No doubt Pittsburgh, like any city, has its sprinkling of rude, aggressive cyclists who unnerve motorists with their unpredictable moves.
But when the Ravenstahl administration announced the creation and naming of a "bicycle czar" -- a visionary move -- some motorists' reactions were a little bizarre, their vehement complaints about cyclists' behavior far out of proportion to the threat those cyclists pose.
Although thousands of oblivious motorists barrel through our streets every day, I've never observed a "clueless" cyclist working his way around town. Occasionally risk-taking? Yes. Clueless? No.
People maneuvering spindly 20-pound bicycles past 2-ton piles of metal, vinyl and glass tend to be hyper-aware of their surroundings. They have to be. It's a matter of life and death.
Or near-death, in my family's case. Seven years ago, a careless motorist nearly killed my husband on the Boulevard of the Allies.
Andy has lived on the North Side for eight years and bikes to work Downtown nearly every day, rain or shine. He takes 450-mile bicycle treks through places like Oregon's Cascade Mountains. He's what you'd call an avid cyclist.
That summer day in 2001 he had been enjoying the "Jail Trail," which ends abruptly near the PNC building on First Avenue. (Every trail in Pittsburgh ends abruptly, frustratingly, at some ridiculous point.) Since the boulevard is a designated bike route, Andy continued heading west, staying to the right in the same-direction car lane, just like you're supposed to.
A split-second before Andy would have zoomed past, the driver of a parked van opened his door.

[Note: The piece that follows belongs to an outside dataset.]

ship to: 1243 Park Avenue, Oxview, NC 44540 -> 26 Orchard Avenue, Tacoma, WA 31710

Andy hit it at full speed, flew off the bike and across three lanes, landing headfirst in oncoming traffic. It is miraculous that he's alive.

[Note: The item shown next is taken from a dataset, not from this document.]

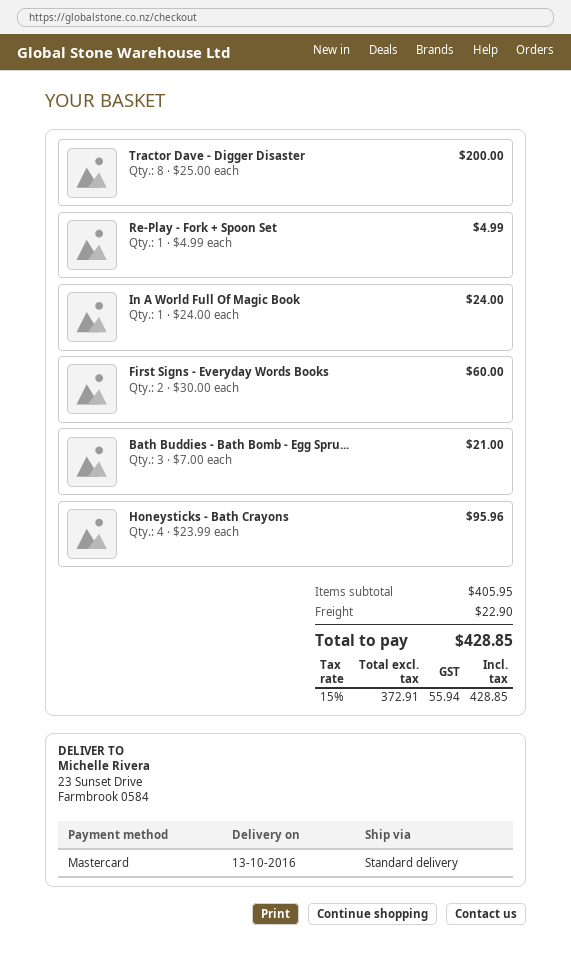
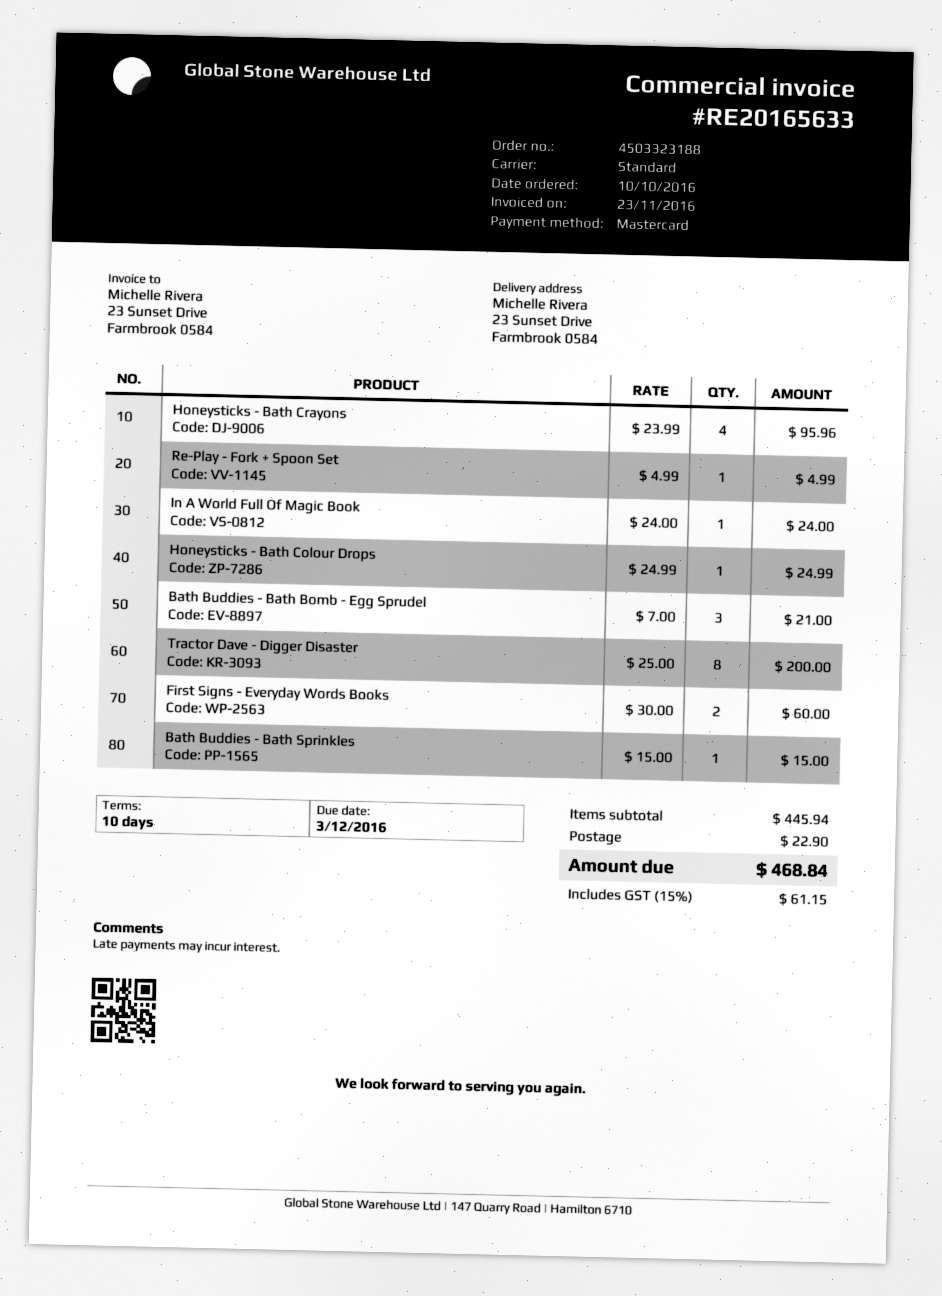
Honeysticks - Bath Colour Drops: none -> 1 x 24.99 = 24.99
Bath Buddies - Bath Sprinkles: none -> 1 x 15.00 = 15.00
subtotal: 405.95 -> 445.94
tax: 15% = 55.94 -> 15% = 61.15
total: 428.85 -> 468.84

Although the insurance company held the motorist responsible for causing the collision, to our knowledge he wasn't cited for any traffic violation. What would the ticket read? "Failure to yield right of way"? "Inattentive door-opening"? "Life-threatening stupidity"?

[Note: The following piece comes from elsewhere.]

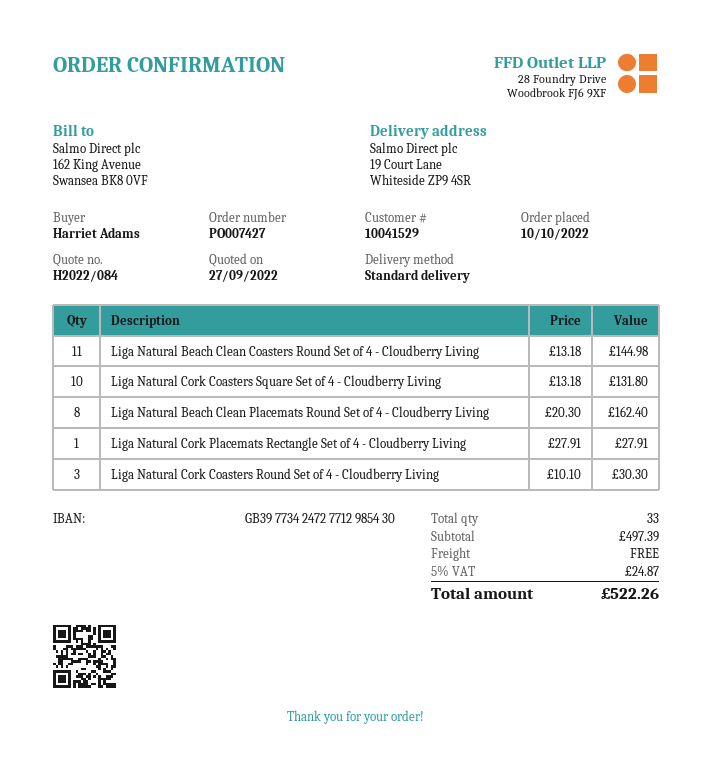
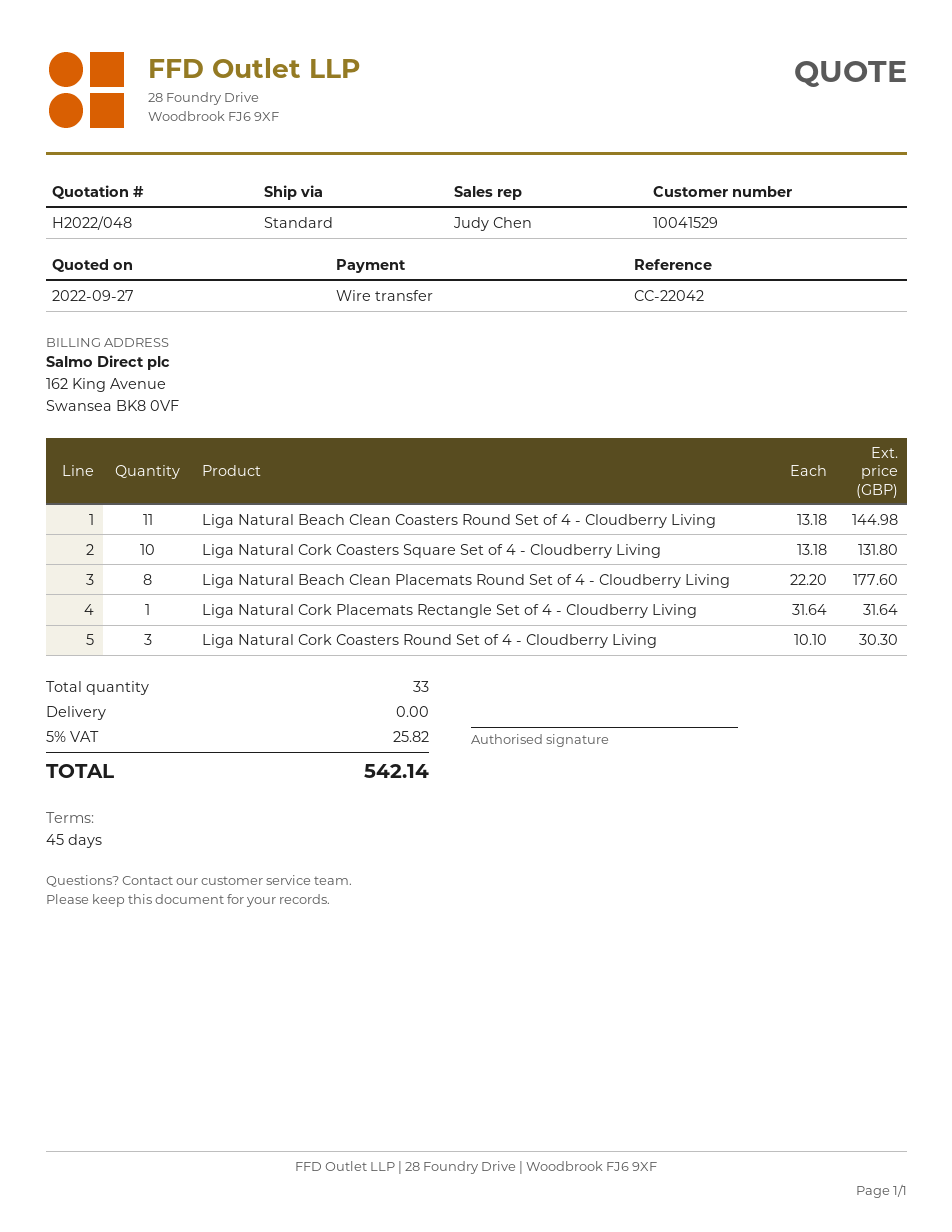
quote number: H2022/084 -> H2022/048
Liga Natural Beach Clean Placemats Round Set of 4 - Cloudberry Living: 8 x 20.30 = 162.40 -> 8 x 22.20 = 177.60
Liga Natural Cork Placemats Rectangle Set of 4 - Cloudberry Living: 1 x 27.91 = 27.91 -> 1 x 31.64 = 31.64
tax: 5% = 24.87 -> 5% = 25.82
total: 522.26 -> 542.14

I'm sure that man has never again opened his car door without checking the side mirror first, but short of nearly taking someone's life, how does a driver become aware that he's supposed to share the road?
Creating a position for a "bicycle and pedestrian coordinator" is an important and praiseworthy step toward creating that awareness. Any such government action says, "Attention, folks, this is an important public issue."
And it is: The cyclists and pedestrians de-clog our streets and parking garages, increase our overall public health and reduce our aggregate consumption of oil.
The appointment of "czar" Stephen Patchan should send a loud signal to the region's drivers that those fellow-citizens who are not using motor vehicles have an equal claim to the region's roadways. And it should send an equally loud warning to cyclists and pedestrians that they aren't a law unto themselves.
One of the most important things a czar could do is spearhead an effort to expand the region's erratic network of marked bike lanes and trails. The safer these routes become, the more people will use them, and the more that people use them, the safer they'll be. It's a lot harder for motorists to overlook a steady stream of cyclists than to miss a lone wheelman.
Our topography is not exactly hospitable to this endeavor. We've had to carve out many hillsides just to squeeze in twisting two-lane roads. There is often neither the space nor the sight lines for safe cycling, so the effort to forge bike routes -- like spokes intersecting the region's color-coded "belts" -- will have to be cross-jurisdictional and stubborn.
Hilly cities like Pittsburgh aren't the only ones with these problems. As my husband and I drove to the airport last March in flat-as-a-pancake Orlando, Fla., we found ourselves waiting at a stoplight where the intersecting streets were both 10 lanes across. In this barren but frantic industrial landscape, we saw next to us a sign that said, "End Bike Route."
We laughed in disbelief: Who in his right mind would have dared wade into that maelstrom? And what bureaucrat would have led anyone to what could have been, literally, a dead end? The sign should have said, "Lotsa luck."
Pittsburgh can do better than that. We're now poised to do much better.